= Beginning of Section =

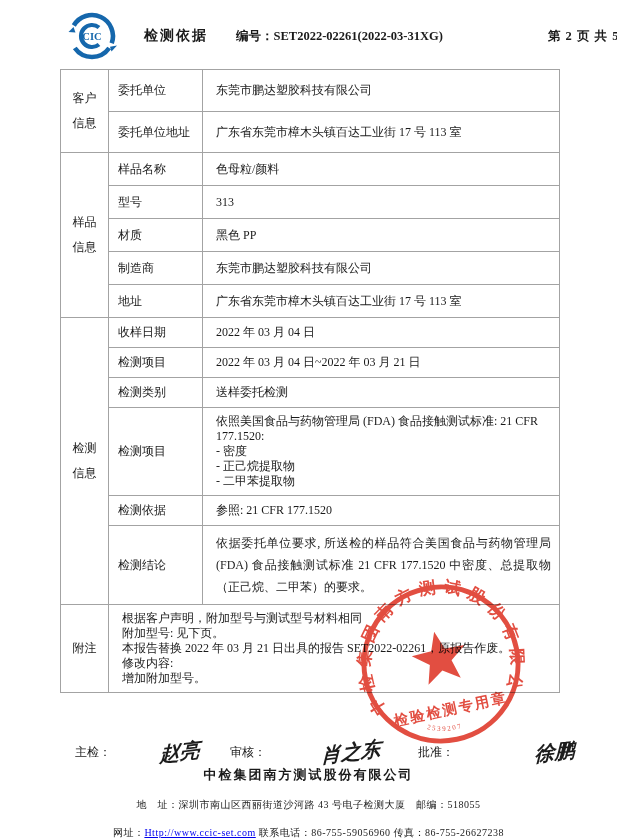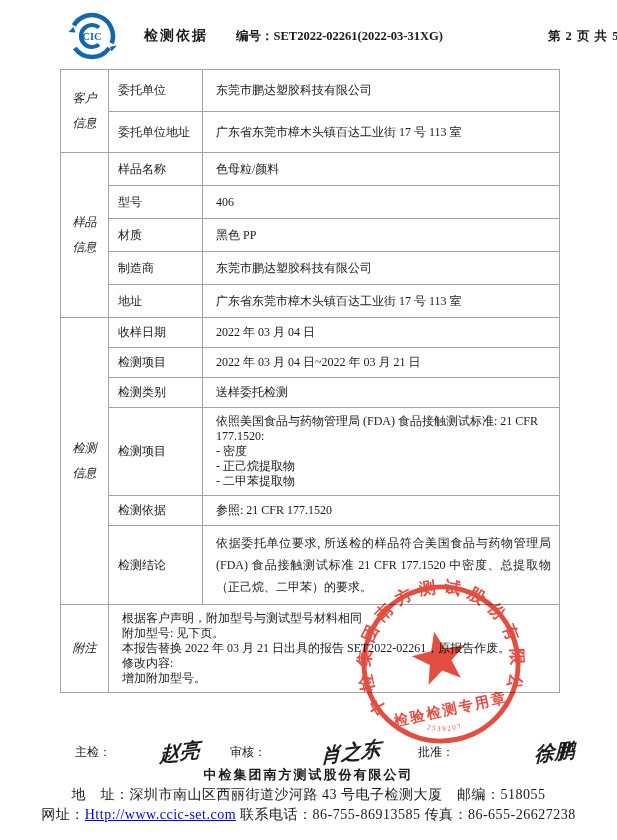"客户" td.sec { font-style: italic -> none }
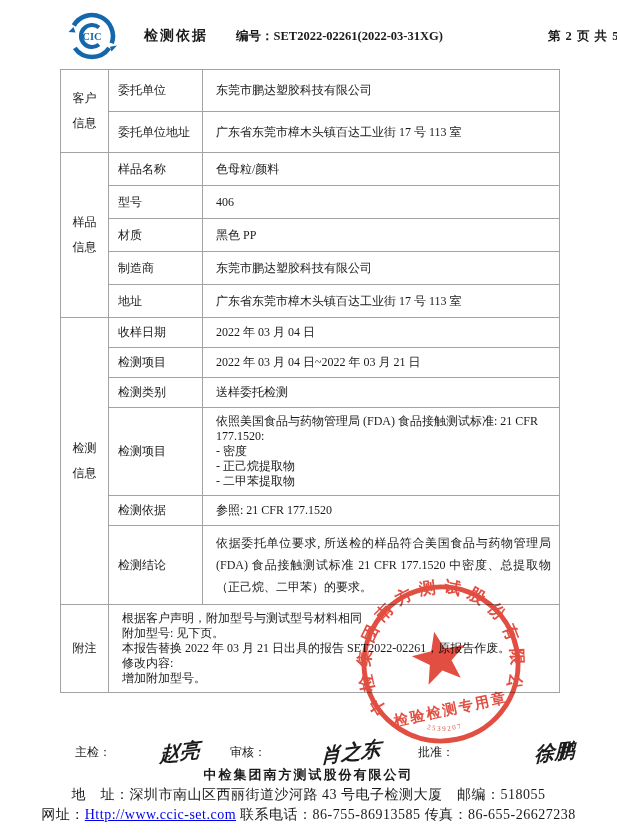"406" td.val { text: 406 -> 313 }
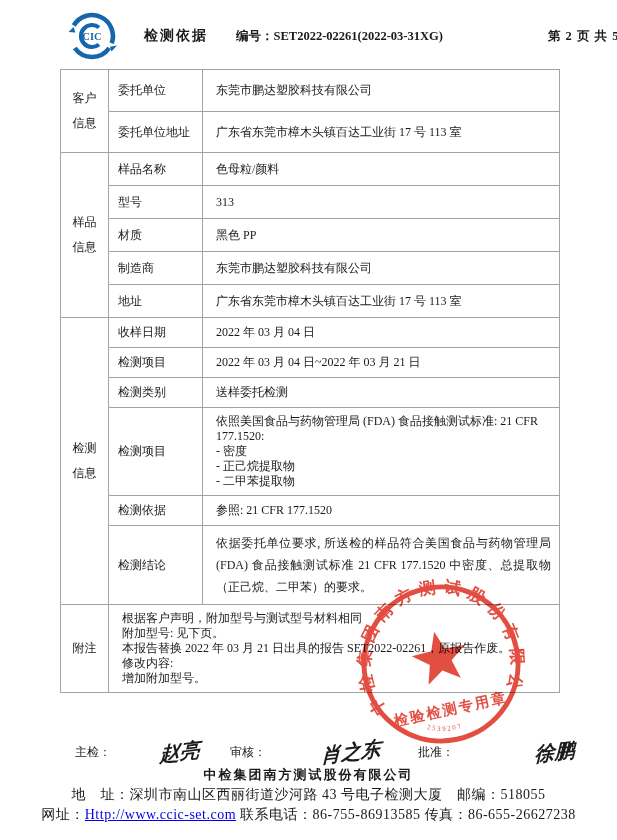"地 址：深圳市南山区西丽街道沙河路 43 号电子检测大厦 邮编：518055" .ftr-line { font-size: 14px -> 10px; margin-top: 2px -> 14px }
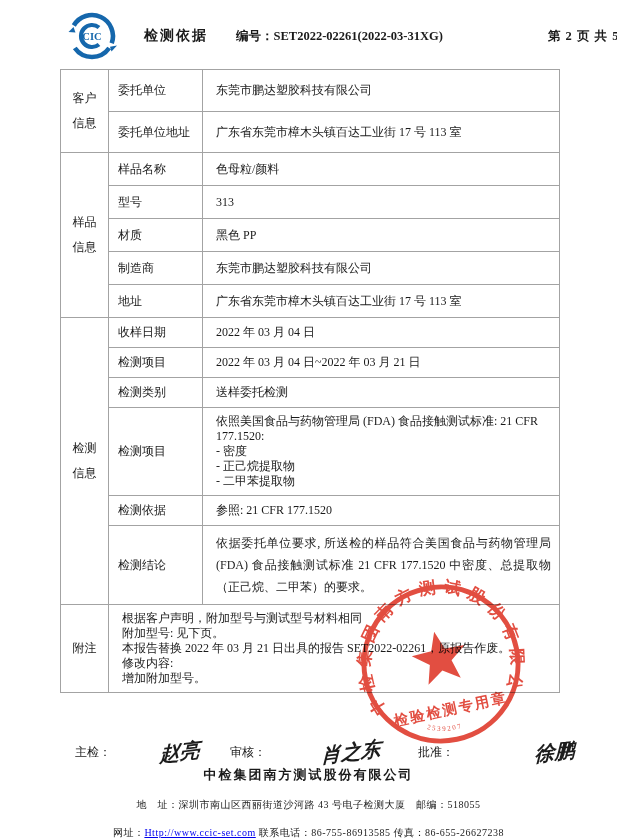"联系电话：86-755-86913585 传真：86-655-26627238" span { text: 86-755-86913585 传真：86-655-26627238 -> 86-755-59056960 传真：86-755-26627238 }
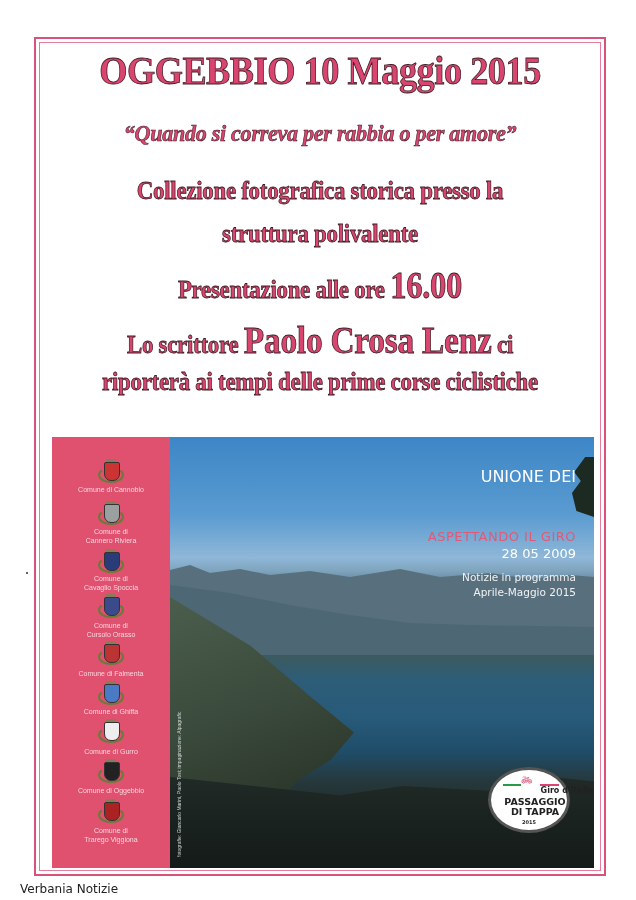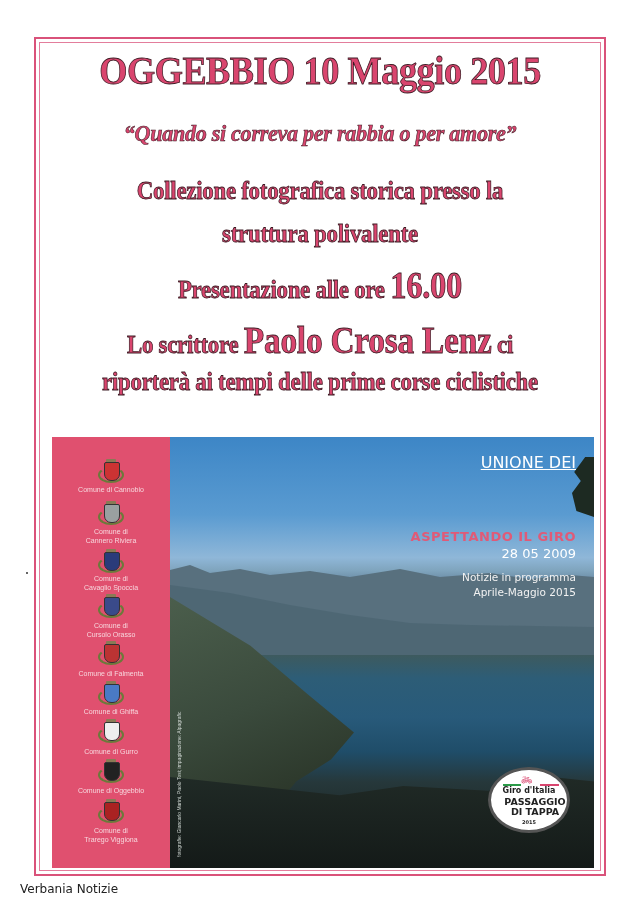"UNIONE DEI" .p-union { text-decoration: underline -> none; top: 16px -> 30px }
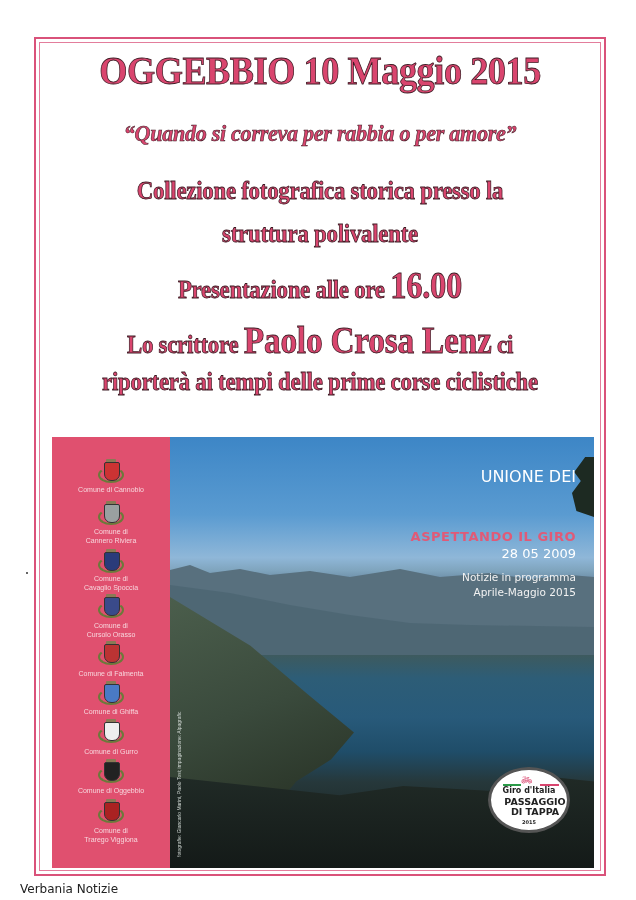"ASPETTANDO IL GIRO" .p-asp { font-weight: bold -> normal }
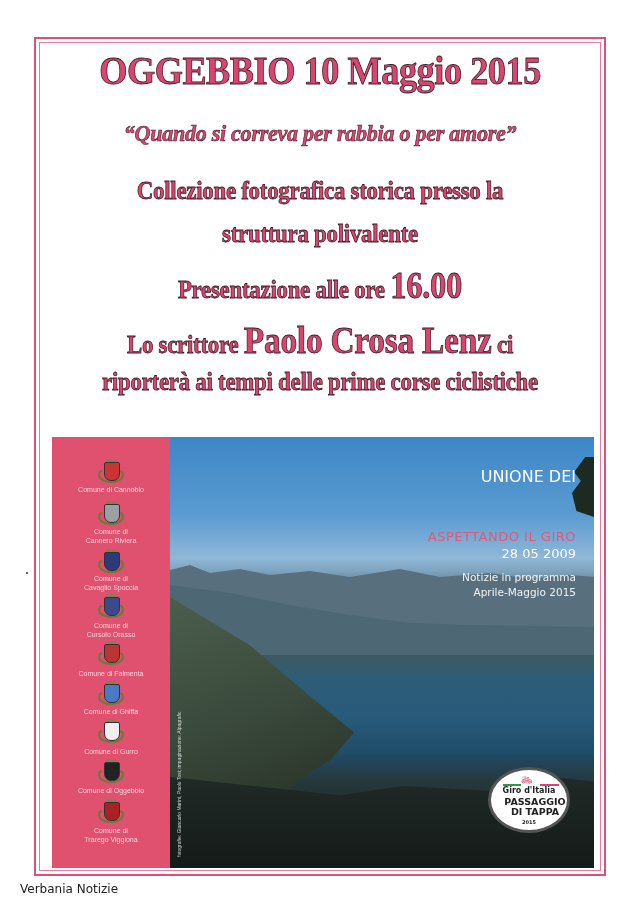"Giro d'Italia" .badge .giro { padding-left: none -> 38px }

= End of Section =

*Exercise*
Your task is to restate word for word the lines from the one containing "text: 86-755-86913585 传真：86-655-26627238" through the last line of the data, both ends included, with no pictures.

*Result of the task*
"联系电话：86-755-86913585 传真：86-655-26627238" span { text: 86-755-86913585 传真：86-655-26627238 -> 86-755-59056960 传真：86-755-26627238 }
"UNIONE DEI" .p-union { text-decoration: underline -> none; top: 16px -> 30px }
"ASPETTANDO IL GIRO" .p-asp { font-weight: bold -> normal }
"Giro d'Italia" .badge .giro { padding-left: none -> 38px }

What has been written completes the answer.